Être bénévole

Le bénévolat d’accompagnement est un geste de gratuité : témoignage d’une société qui s’intéresse aux siens, traversant l’épreuve de la maladie, de la vieillesse et de la mort, sans existence d’un revenu, d’un lien, amical ou familial, ni d’une action « de soin ».

Être bénévole, c’est :

  • Simplement reconnaître, respecter l’autre, où il est, comme il est, en étant présent, à l’écoute et en reconnaissant son inaltérable dignité, à toute étape de sa vie.
  • Être disponible, partager un espace neutre où le malade et/ou ses proches peuvent s’exprimer librement, sur tous les sujets en toute confidentialité, en l’absence de tout jugement.
  • Être centré sur le présent de chaque rencontre sans aucun projet pour la personne rencontrée, sans projeter sur elle l’image idéalisée telle une « belle » mort, sereine et réconciliée.
  • Prendre en compte les besoins spirituels dans le respect le plus absolu des choix philosophiques et religieus de chacun.
  • Respecter l’impératif du travail en équipe, même au domicile.

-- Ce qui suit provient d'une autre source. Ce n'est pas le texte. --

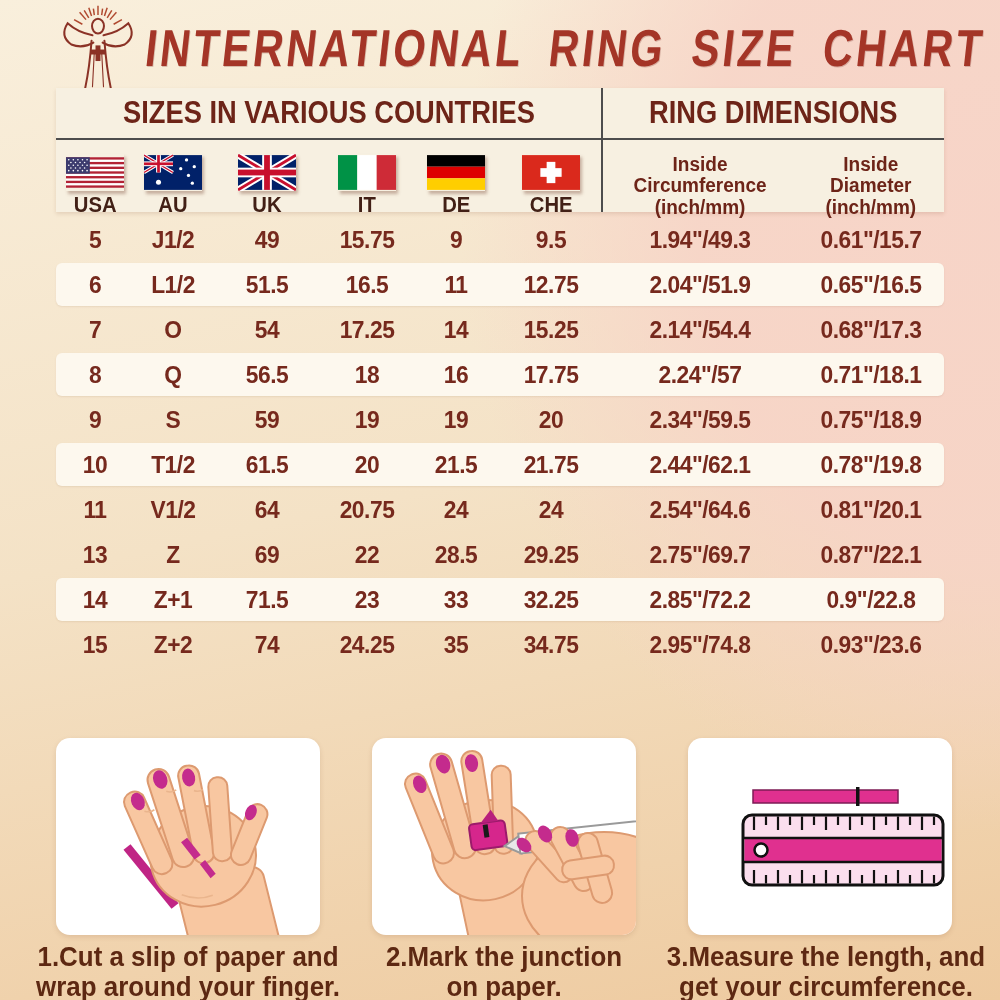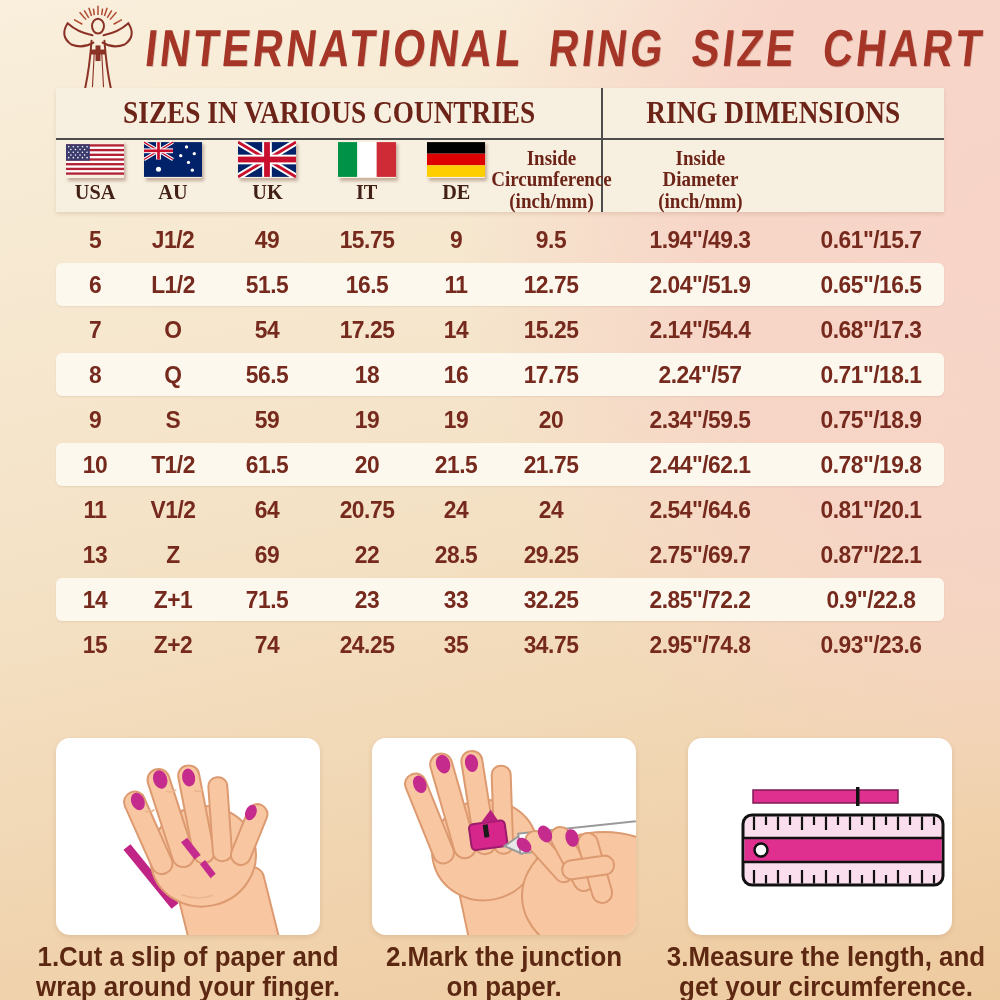--- a/index.html
+++ b/index.html
@@ -23,31 +23,30 @@
     transform:scaleX(.80) skewX(-8deg);
     font-size:52px;font-weight:700;letter-spacing:4px;word-spacing:14px;
     color:#a43527;white-space:nowrap;
     text-shadow:1px 1px 0 rgba(120,40,30,.25);
   }
   
   .chart{position:absolute;left:56px;top:88px;width:888px;}
   .table-head{
     position:relative;background:#f7f0e1;
     box-shadow:0 2px 4px rgba(120,70,40,.15);
-    font-family:Liberation Serif, serif;
   }
   .vdivider{position:absolute;left:545px;top:0;bottom:0;width:2px;background:#4d4d4d;}
   .th-top{display:grid;grid-template-columns:546px 342px;height:50px;border-bottom:2px solid #4d4d4d;}
   .th-top .sect{display:flex;align-items:center;justify-content:center;}
   .th-top .sect span{
     display:inline-block;transform:scaleX(.88);
     font-size:31px;font-weight:700;color:#6d2418;letter-spacing:0;white-space:nowrap;
   }
   .th-bottom{display:grid;grid-template-columns:78px 78px 110px 90px 88px 102px 196px 146px;height:72px;}
-  .flag-cell{display:flex;flex-direction:column;align-items:center;justify-content:flex-start;padding-top:1px;}
+  .flag-cell{display:flex;flex-direction:column;align-items:center;justify-content:flex-start;padding-top:14px;}
   .flag{width:58px;height:37px;box-shadow:2px 3px 3px rgba(110,55,35,.35);}
   .flag svg{display:block;width:100%;height:100%;}
   .flag-label{margin-top:1px;font-size:22px;font-weight:700;color:#422016;transform:scaleX(.92);}
   .dim-cell{display:flex;align-items:flex-end;justify-content:center;}
   .dim-cell span{
     white-space:pre-line;text-align:center;
     font-size:20px;font-weight:700;line-height:1.07;color:#6d2418;transform:scaleX(.95);
   }
   
   .table-body{margin-top:6px;}
@@ -221,20 +220,30 @@
         <div class="flag-cell">
           <div class="flag">
             <svg viewBox="0 0 60 36">
               <rect width="60" height="12" fill="#000"></rect>
               <rect y="12" width="60" height="12" fill="#DD0000"></rect>
               <rect y="24" width="60" height="12" fill="#FFCE00"></rect>
             </svg>
           </div>
           <div class="flag-label">DE</div>
         </div>
+        <div class="flag-cell">
+          <div class="flag">
+            <svg viewBox="0 0 60 36">
+              <rect width="60" height="36" fill="#DA291C"></rect>
+              <rect x="25.5" y="7" width="9" height="22" fill="#fff"></rect>
+              <rect x="19" y="13.5" width="22" height="9" fill="#fff"></rect>
+            </svg>
+          </div>
+          <div class="flag-label">CHE</div>
+        </div>
         <div class="dim-cell">
           <span>Inside
 Circumference
 (inch/mm)</span>
         </div>
         <div class="dim-cell">
           <span>Inside
 Diameter
 (inch/mm)</span>
         </div>

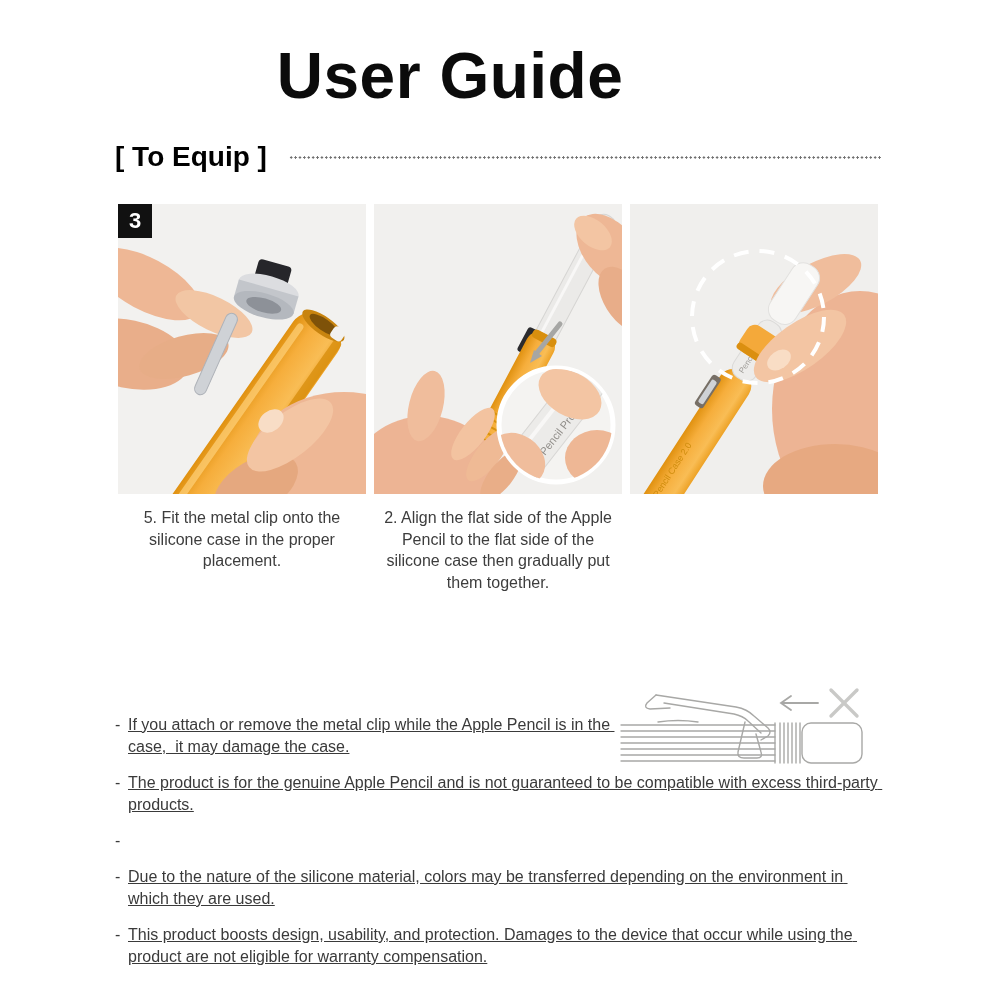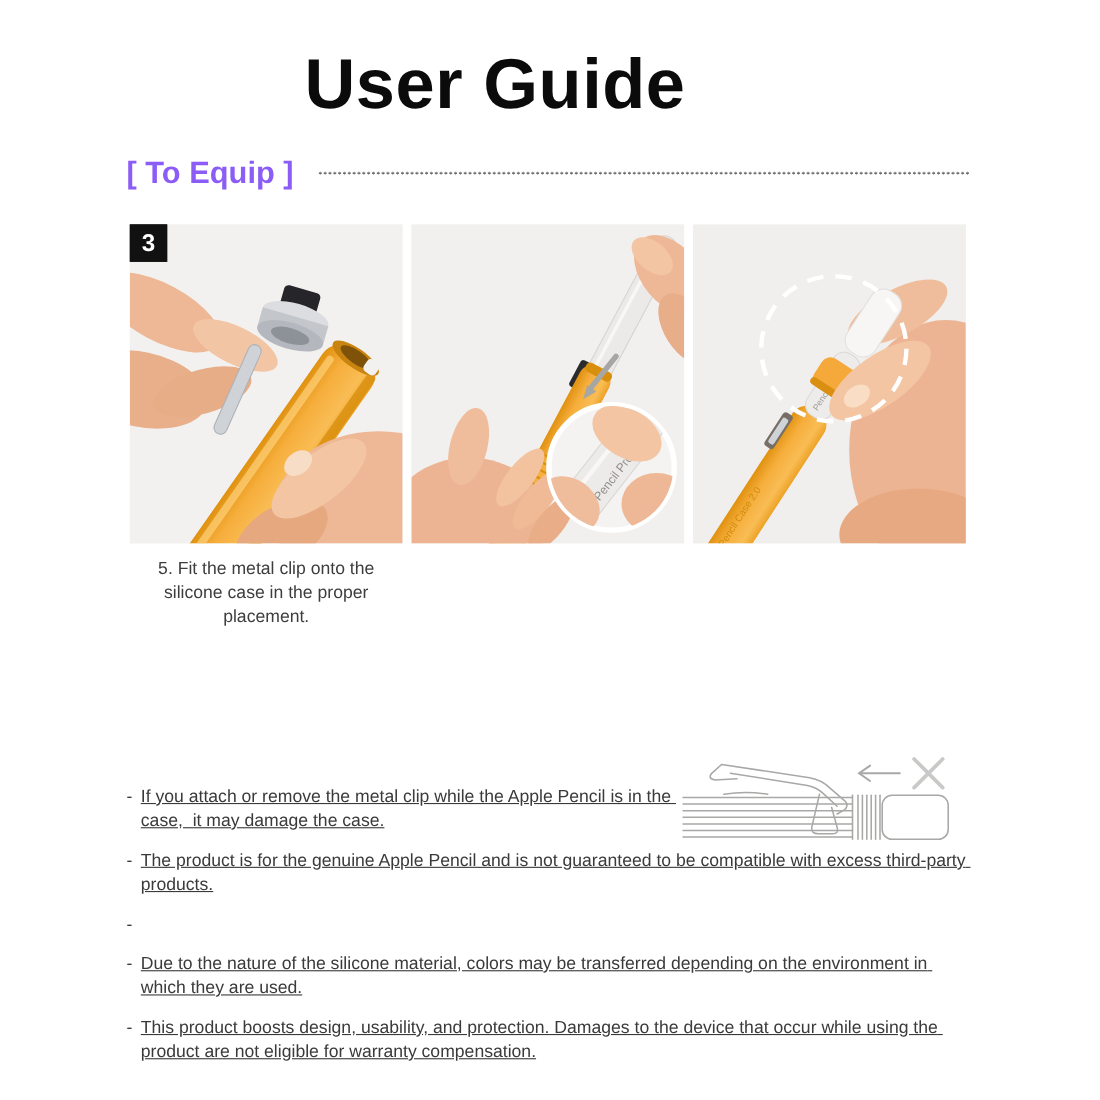--- a/index.html
+++ b/index.html
@@ -7,21 +7,21 @@
         font-family:"Liberation Sans",sans-serif;color:#3a3a3a;}
 
   
   .title{position:absolute;top:44px;left:0;width:100%;text-align:center;
          font-size:64px;line-height:64px;font-weight:800;color:#0b0b0b;letter-spacing:.5px;}
 
   
   .section-header{position:absolute;left:115px;width:767px;display:flex;align-items:center;}
   #equip-header{top:140px;}
   #caution-header{top:649px;}
-  .section-title{font-size:28px;line-height:34px;font-weight:700;color:#8b5cf6;white-space:pre;}
+  .section-title{font-size:28px;line-height:34px;font-weight:700;color:#000000;white-space:pre;}
   .dotted{flex:1;height:3px;margin-left:22px;
           background-image:radial-gradient(circle,#6f6f6f 1px,transparent 1.3px);
           background-size:4.4px 3px;background-repeat:repeat-x;background-position:0 50%;}
 
   
   .steps{position:absolute;left:118px;top:204px;display:flex;gap:8px;}
   .step{width:248px;}
   .photo{position:relative;width:248px;height:290px;background:#f1f0ee;overflow:hidden;}
   .photo svg{display:block;}
   .badge{position:absolute;top:0;left:0;width:34px;height:34px;background:#111111;color:#ffffff;
@@ -163,20 +163,21 @@
                 <text x="0" y="0" font-size="11" fill="#918e8a">Pencil Pro</text>
               </g>
               <ellipse cx="143" cy="255" rx="30" ry="24" transform="rotate(35 143 255)" fill="#f0bd9c"></ellipse>
               <ellipse cx="223" cy="254" rx="32" ry="28" fill="#eeb795"></ellipse>
               <ellipse cx="196" cy="190" rx="34" ry="22" transform="rotate(30 196 190)" fill="#f3c5a3"></ellipse>
             </g>
           </g>
         </svg>
       </div>
       <div class="badge" style="position:absolute;">2</div>
+      <div class="caption">2. Align the flat side of the Apple Pencil to the flat side of the silicone case then gradually put them together.</div>
     </div>
 
     <div class="step">
       <div class="photo">
         <svg width="248" height="290" viewBox="0 0 248 290">
           <rect width="248" height="290" fill="#f0efed"></rect>
 
           <g>
             <ellipse cx="230" cy="205" rx="88" ry="118" fill="#edb494"></ellipse>
             <ellipse cx="205" cy="282" rx="72" ry="42" fill="#e7a981"></ellipse>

Le bénévole n’est pas là pour pratiquer des soins mais pour prendre soin tout en conservant sa spécificité en préservant l’espace de liberté d’expression des personnes.

Être bénévole, ce n’est pas :

  • Être porteur de projet pour l’autre.
  • Être ou se sentir le suppléant de professionnels, même si ces derniers semblent débordés.
  • Devenir un ami supplémentaire.
  • Être un « visiteur » ou un animateur pour distraire les personnes rencontrées, même s’il est normal de répondre à une demande en ce sens.
  • Être porteur de messages, en particulier religieux ce qui n’empêche pas d’être à l’écoute des questionnements. Les représentants des cultes concernés seront informés de toute demande en ce sens.

Enfin, les accompagnants bénévoles respectent la confidentialité et le secret médical pour tout ce qu’ils peuvent être amenés à entendre.

En pratique

Le bénévole est sélectionné après :

  • des entretiens individuels : avec deux bénévoles responsables de la sélection puis avec un psychologue,
  • un séminaire de formation initiale de deux jours,
  • un parrainage de deux mois, sur le terrain, avec des bénévoles expérimentés,
  • un dernier séminaire de formation pratique de deux jours à l’issue duquel le bénévole confirme son contrat d’engagement moral.
  • Le bénévole passe environ 3 ou 4 heures consécutives par semaine auprès des malades et éventuellement de leurs proches.
  • Il est en relation avec les personnels soignants en Soins Palliatifs de l’établissement ou du réseau dont fait partie son équipe.
  • Il est tenu de suivre une formation continue annuelle tout au long de son bénévolat (par exemple, à l’écoute, au deuil, aux besoins spirituels, à la communication non verbale…),
  • Il participe, avec son équipe, à un groupe de parole mensuel animé par un psychologue.

« Un bénévole d’accompagnement n’est pas un psychologue amateur. Il n’est pas non plus un ami du malade et encore moins un membre de son premier cercle. S’il a été bien sélectionné, correctement formé et suffisamment encadré dans sa pratique, il doit occuper juste son espace, sans déborder. Lui c’est lui, moi c’est moi ! »
Intervention d’Elizabeth Turquais au congrès SFAP 2002.